Yes, and I still had a little tri-benzo-Deportamil left, and I was so delighted to be going simply anywhere, after having been cooped up in Washington, D.C. so long, that I heard myself singing for the first time in years.

I remember the song I sang, too. It was one Eliza and I used to sing a lot in secret, back when we were still believed to be idiots. We would sing it where nobody could hear us—in the mausoleum of Professor Elihu Roosevelt Swain.

And I think now that I will teach it to Melody and Isadore at my birthday party. It is such a good song for them to sing when they set out for new adventures on the Island of Death.

It goes like this:

“Oh, we’re off to see the Wizard,

“The wonderful Wizard of Oz.

“If ever a whiz of a Wiz there was,

“It was the Wizard of Oz.”*

• • •

And so on.

• • •

Hi ho.


* Copyright © 1939, renewed 1966 Leo Feist, Inc., New York, N.Y.

43

MELODY AND ISADORE went down to Wall Street today—to visit Isadore’s large family, the Raspberries. I was invited to become a Raspberry at one time. So was Vera Chipmunk-5 Zappa.

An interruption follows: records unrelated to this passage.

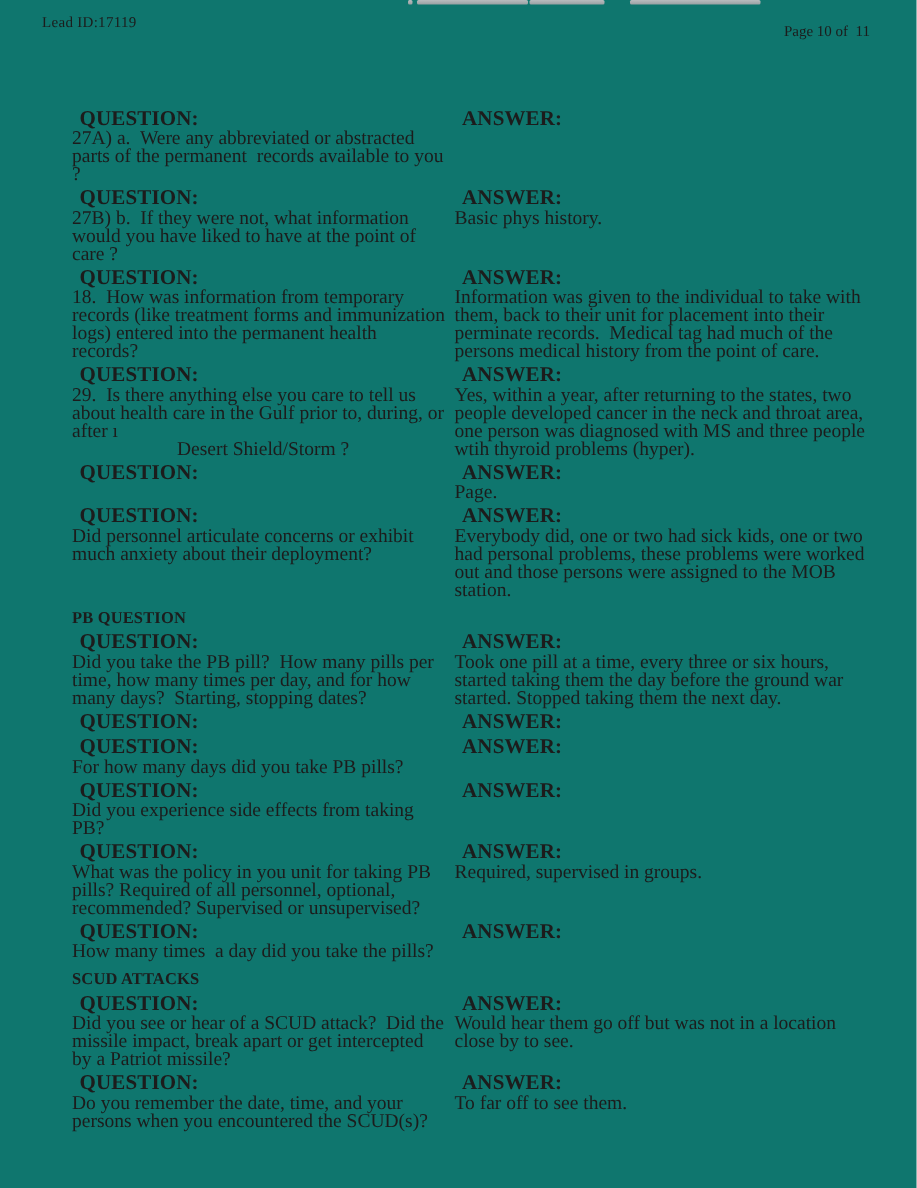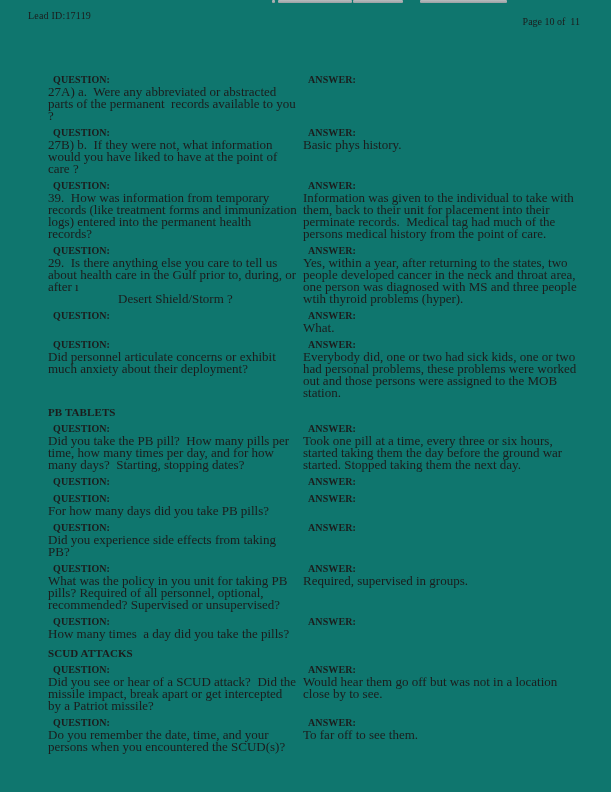--- a/index.html
+++ b/index.html
@@ -51,7 +51,7 @@
   .a-col { }
   .label {
     font-weight: bold;
-    font-size: 10px;
+    font-size: 14px;
     line-height: 13px;
     padding-left: 5px;
     letter-spacing: 0.1px;

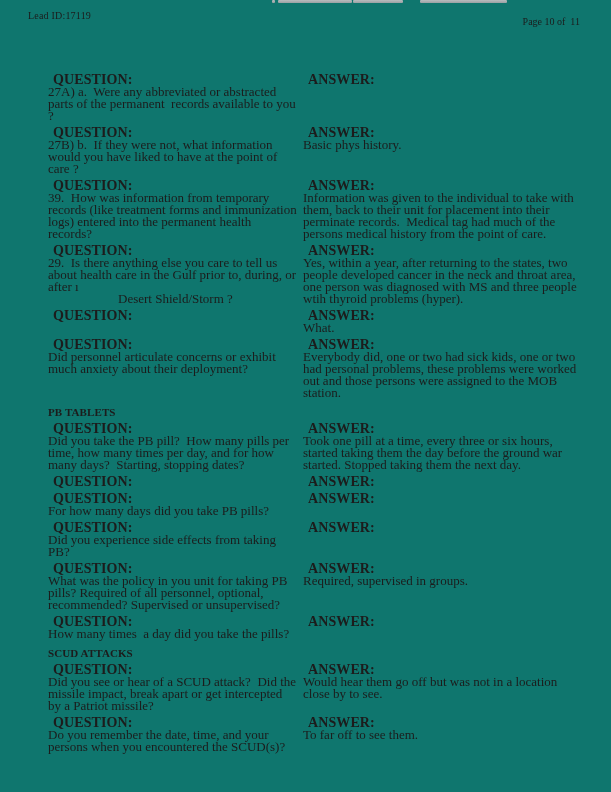--- a/index.html
+++ b/index.html
@@ -110,7 +110,7 @@
   <div class="row">
     <div class="q-col">
       <div class="label q-label">QUESTION:</div>
-      <div class="body-text q-text">39.  How was information from temporary records (like treatment forms and immunization logs) entered into the permanent health records?</div>
+      <div class="body-text q-text">18.  How was information from temporary records (like treatment forms and immunization logs) entered into the permanent health records?</div>
 
     </div>
     <div class="a-col">

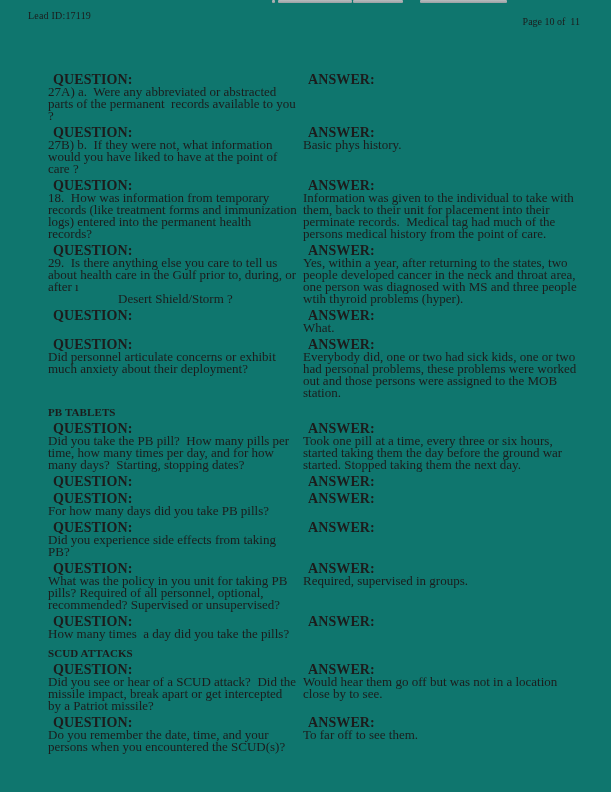--- a/index.html
+++ b/index.html
@@ -138,7 +138,7 @@
     </div>
     <div class="a-col">
       <div class="label a-label">ANSWER:</div>
-      <div class="body-text a-text">What.</div>
+      <div class="body-text a-text">Page.</div>
     </div>
   </div>
 

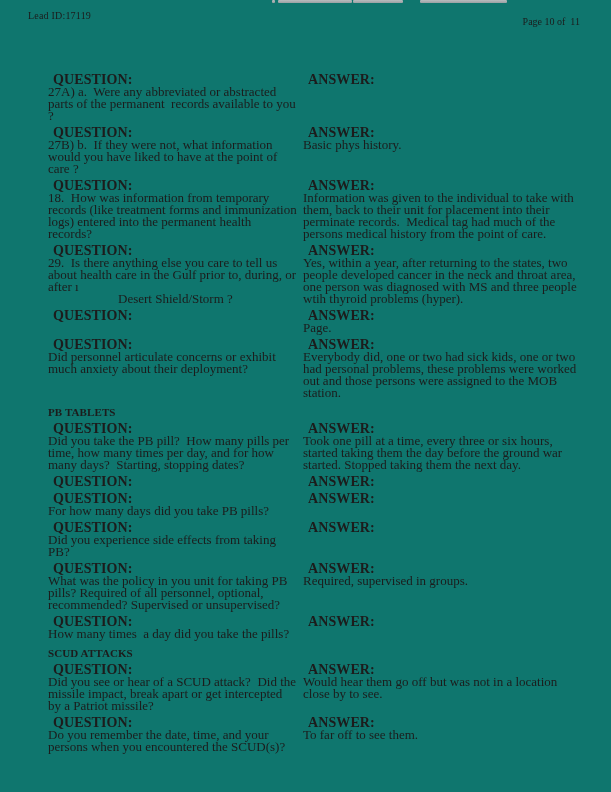--- a/index.html
+++ b/index.html
@@ -153,7 +153,7 @@
       <div class="body-text a-text">Everybody did, one or two had sick kids, one or two had personal problems, these problems were worked out and those persons were assigned to the MOB station.</div>
     </div>
   </div>
-<div class="section-header">PB TABLETS</div>
+<div class="section-header">PB QUESTION</div>
   <div class="row">
     <div class="q-col">
       <div class="label q-label">QUESTION:</div>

We both declined.

Yes, and I took a walk of my own—up to the baby’s pyramid at Broadway and Forty-second, then across Forty-third Street to the old Daffodil Club, to what had been the Century Association before that; and then eastward across Forty-eighth Street to the townhouse which was slave quarters for Vera’s farm, which at one time had been my parent’s home.

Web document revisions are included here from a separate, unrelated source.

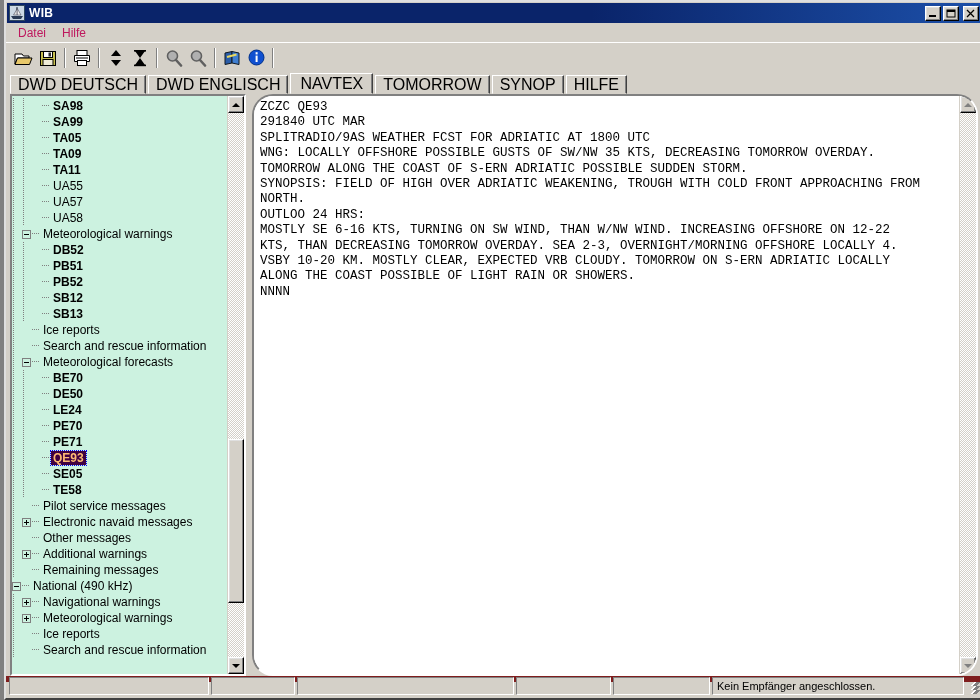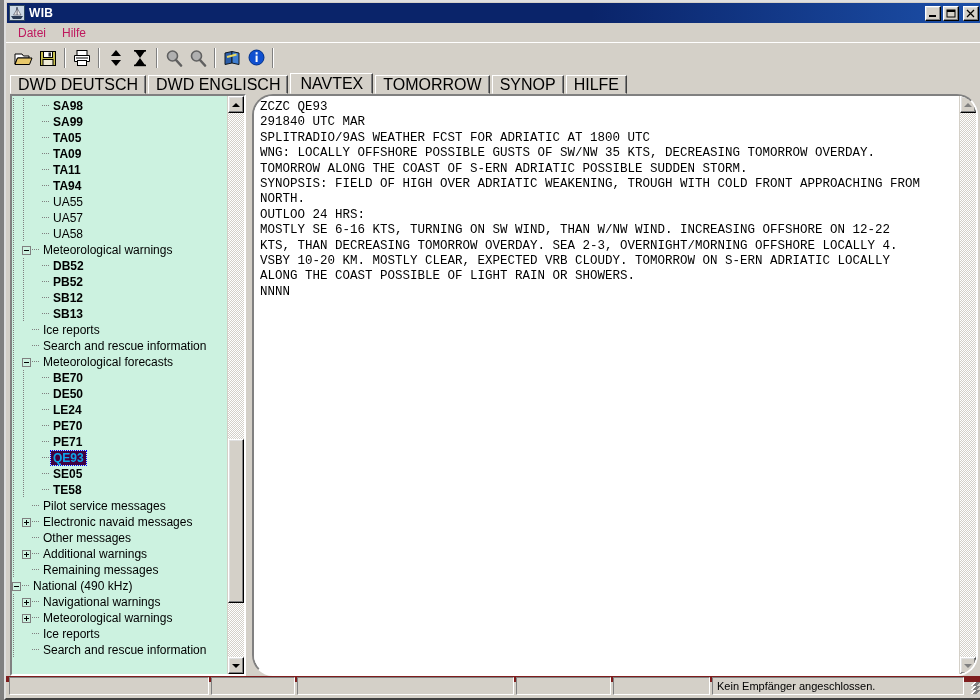--- a/index.html
+++ b/index.html
@@ -475,13 +475,6 @@
             <div class="twisty-spacer"></div>
             <div class="elbow"></div>
             <span class="tree-label bold">TA11</span>
-          </div>
-          <div class="tree-node">
-            <div class="vline"></div>
-            <div class="vline"></div>
-            <div class="twisty-spacer"></div>
-            <div class="elbow"></div>
-            <span class="tree-label bold">TA94</span>
           </div>
           <div class="tree-node">
             <div class="vline"></div>

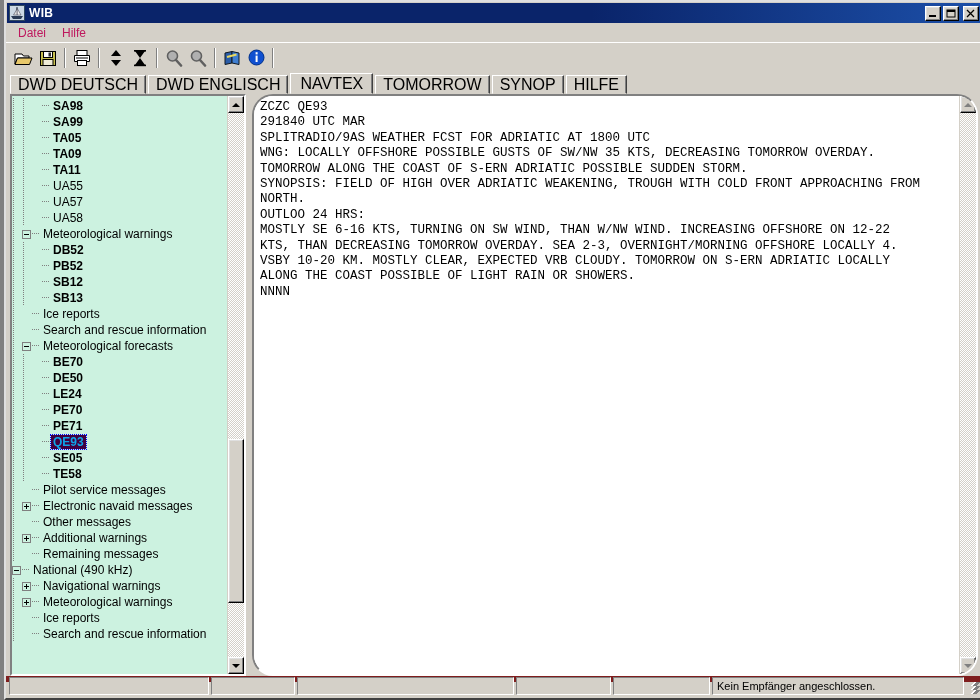--- a/index.html
+++ b/index.html
@@ -509,6 +509,13 @@
             <div class="twisty-spacer"></div>
             <div class="elbow"></div>
             <span class="tree-label bold">DB52</span>
+          </div>
+          <div class="tree-node">
+            <div class="vline"></div>
+            <div class="vline"></div>
+            <div class="twisty-spacer"></div>
+            <div class="elbow"></div>
+            <span class="tree-label bold">PB51</span>
           </div>
           <div class="tree-node">
             <div class="vline"></div>

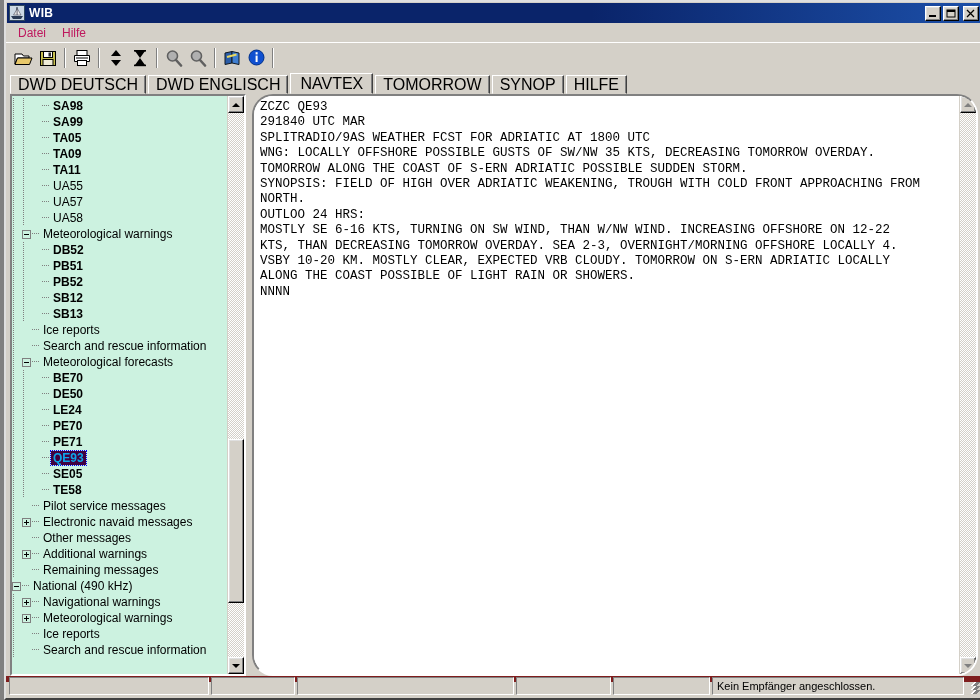--- a/index.html
+++ b/index.html
@@ -181,7 +181,7 @@
   .tree-label.bold { font-weight: bold; }
   .tree-label.selected {
     background: #400040;
-    color: #0ea5e9;
+    color: #fdba74;
     outline: 1px dotted #0000ff;
     font-weight: bold;
   }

I encountered Vera herself on the steps of the townhouse. Her slaves were all over in what used to be United Nations Park, planting watermelons and corn and sunflowers. I could hear them singing “Ol’ Man River.” They were so happy all the time. They considered themselves very lucky to be slaves.

They were all Chipmunk-5’s, and about two-thirds of them were former Raspberries. People who wished to become slaves of Vera had to change their middle names to Chipmunk-5.

Hi ho.

• • •

Vera usually labored right along with her slaves. She loved hard work. But now I caught her tinkering idly with a beautiful Zeiss microscope, which one of her slaves had unearthed in the ruins of a hospital only the day before. It had been protected all through the years by its original factory packing case.

Vera had not sensed my approach. She was peering into the instrument and turning knobs with childlike seriousness and ineptitude. It was obvious that she had never used a microscope before.